Ancor più rivelante, un documento politico dell’UNCTAD su "Agricoltura sostenibile e sicurezza alimentare nei paesi meno sviluppati" chiede una "trasformazione fondamentale, anche una rivoluzione, in agricoltura", al fine di affrontare i problemi delle nelle zone rurali dei paesi meno sviluppati. “Questa rivoluzione non dovrebbe essere basata su input esterni costosi e importati. I governi spendono grandi quantità delle loro riserve in valuta straniera su prodotti chimici di sintesi, importandoli per oltre il 90% dei prodotti chimici utilizzati in agricoltura”.
Al contrario, l’UNCTAD afferma che la trasformazione deve essere basata sull’agricoltura sostenibile, concentrandosi sulla intensificazione ecologica della produzione agricola, e non sulla chimica. L’alternativa strategica secondo l’UNCTAD è anche per i paesi meno avanzati l'agricoltura sostenibile, a partire dall’agricoltura biologica: compostaggio, pacciamatura, rotazione delle colture, consociazioni, approcci agro-forestali, controllo biologico dei parassiti, concimi verdi, riciclo dei nutrienti, integrazione di coltivazione e allevamento del bestiame, raccolta dell'acqua, uso e ulteriore sviluppo di varietà autoctone, sono citate nel documento come buone prassi agronomiche, ma infondo anche economiche, sociali e politiche.
L'analisi UNEP-UNCTAD di 114 casi in Africa rivela che l’adozione dell’agricola biologica ha portato all’aumento dei rendimenti del 116%. Inoltre l'impatto positivo dura in quanto si basa sul rafforzamento dei cinque tipi di capitale rilevante per le comunità agricole: umano, sociale, naturale, finanziario e materiale.

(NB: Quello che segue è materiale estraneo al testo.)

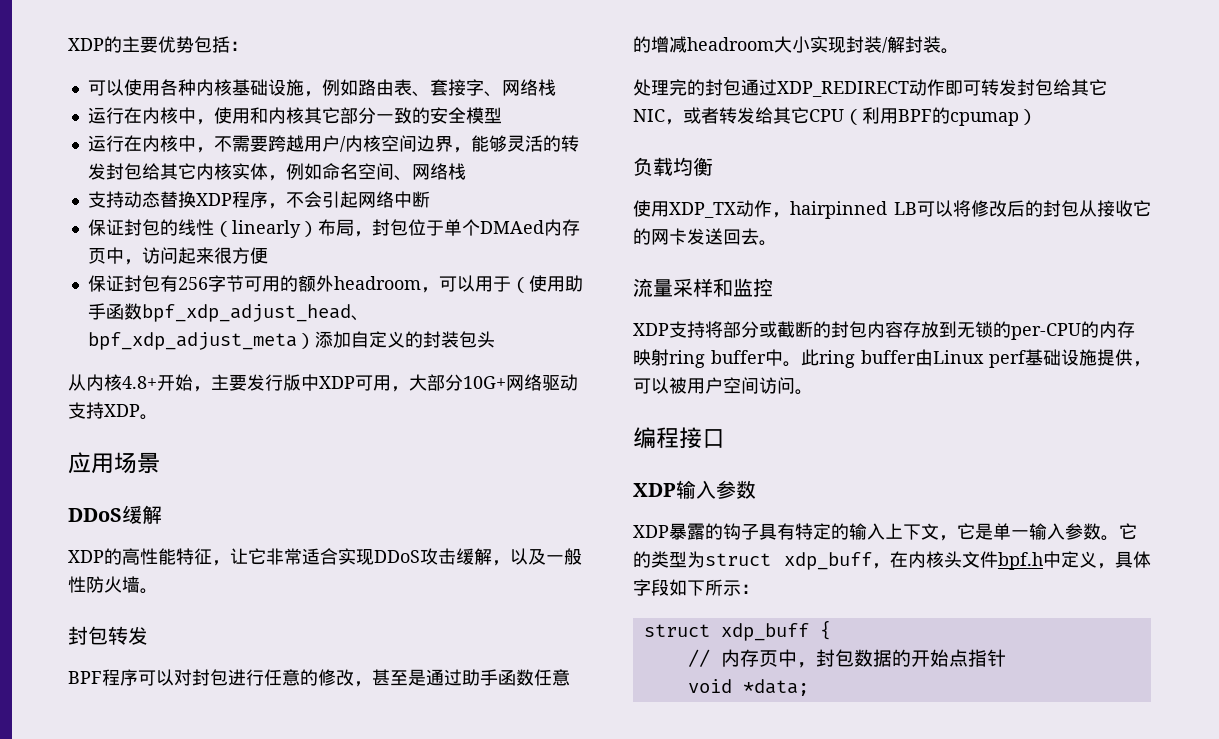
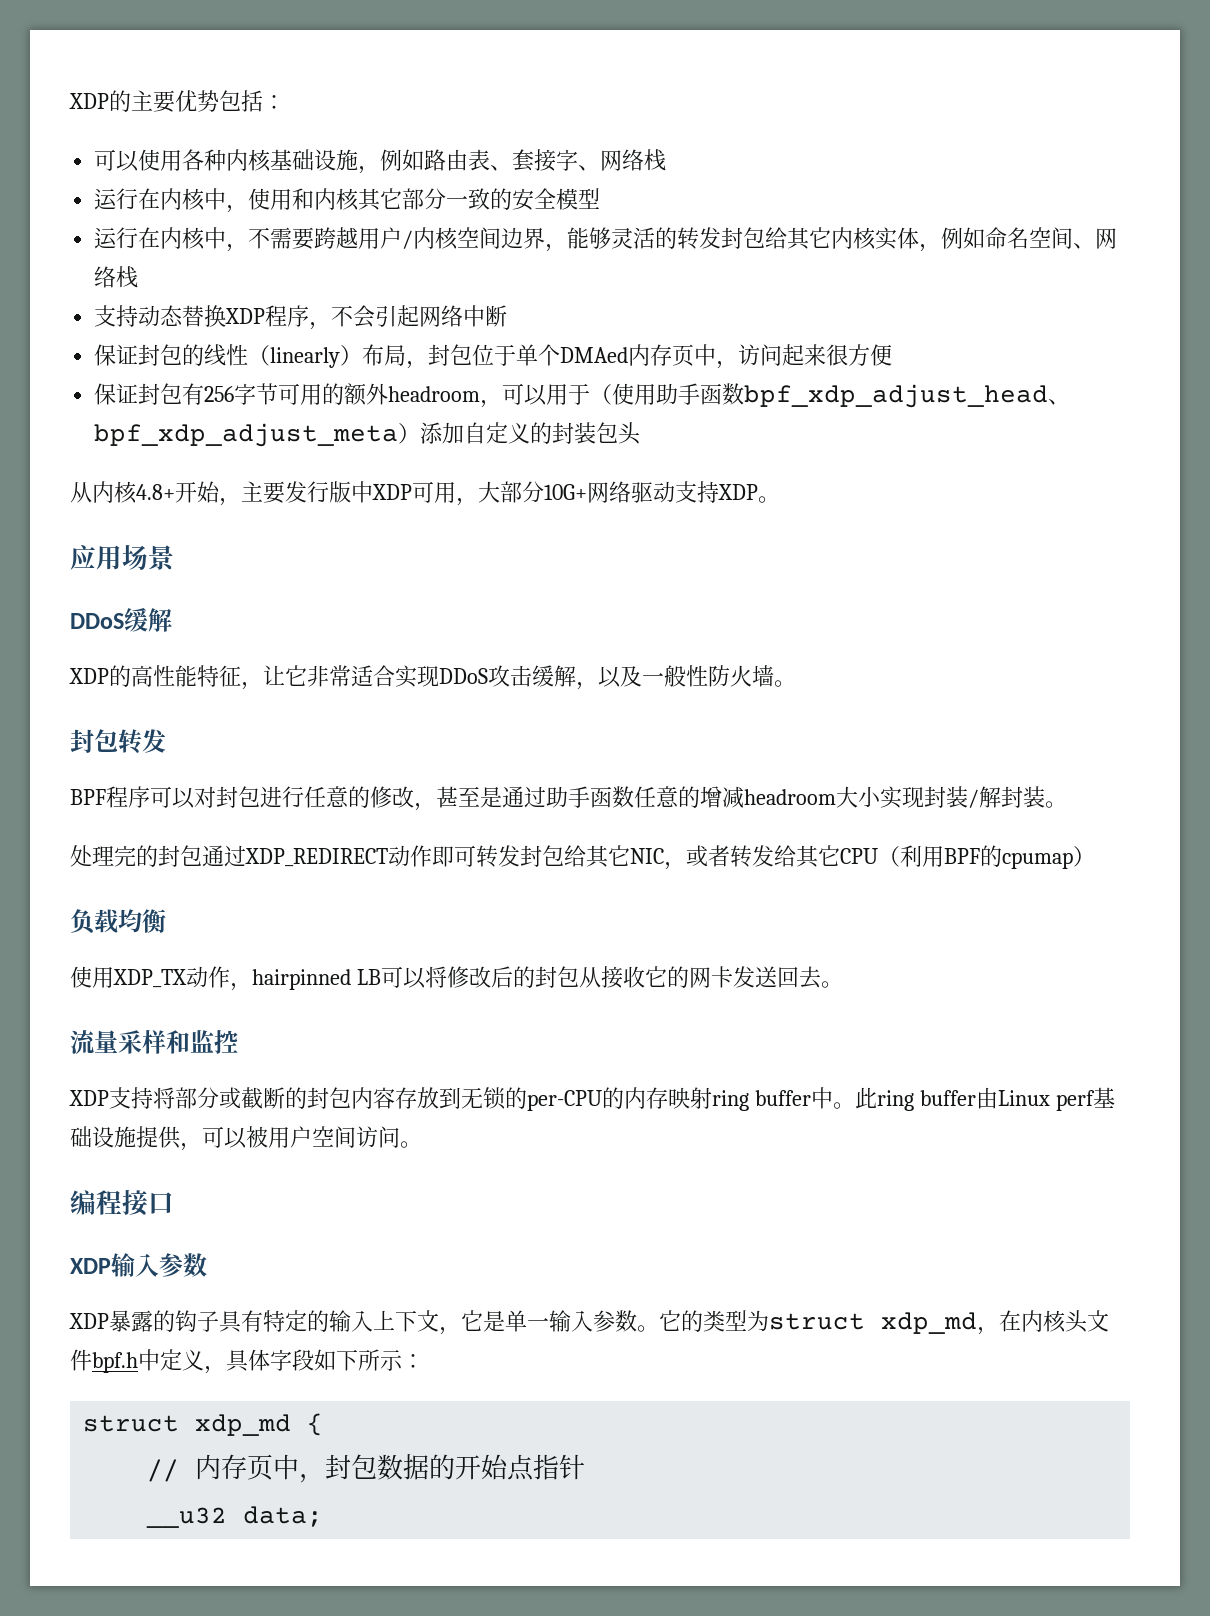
[784,552,872,570] xdp_buff -> [881,1312,977,1334] xdp_md
[720,623,809,641] xdp_buff -> [195,1414,292,1436] xdp_md
[687,679,809,696] void *data; -> [146,1506,324,1528] __u32 data;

L’utilizzo di risorse locali ha infatti un effetto moltiplicatore positivo sull'economia locale attraverso la creazione di posti di lavoro e migliora i redditi e la sicurezza alimentare in tutta la comunità. 
Nonostante gli evidenti vantaggi sono pochi i donatori e i governi a prestare attenzione o fondi per sostenere lo sviluppo di un'agricoltura sostenibile. Una notevole eccezione è il governo regionale del Tigray, in Etiopia, che fornisce servizi di consulenza in tecniche di agricoltura sostenibile, in particolare il compostaggio, la prevenzione dell'erosione del suolo e dell'acqua raccolta. Questa regione ha visto raddoppiare i raccolti e diminuire il ricorso all’agrochimica del 95%.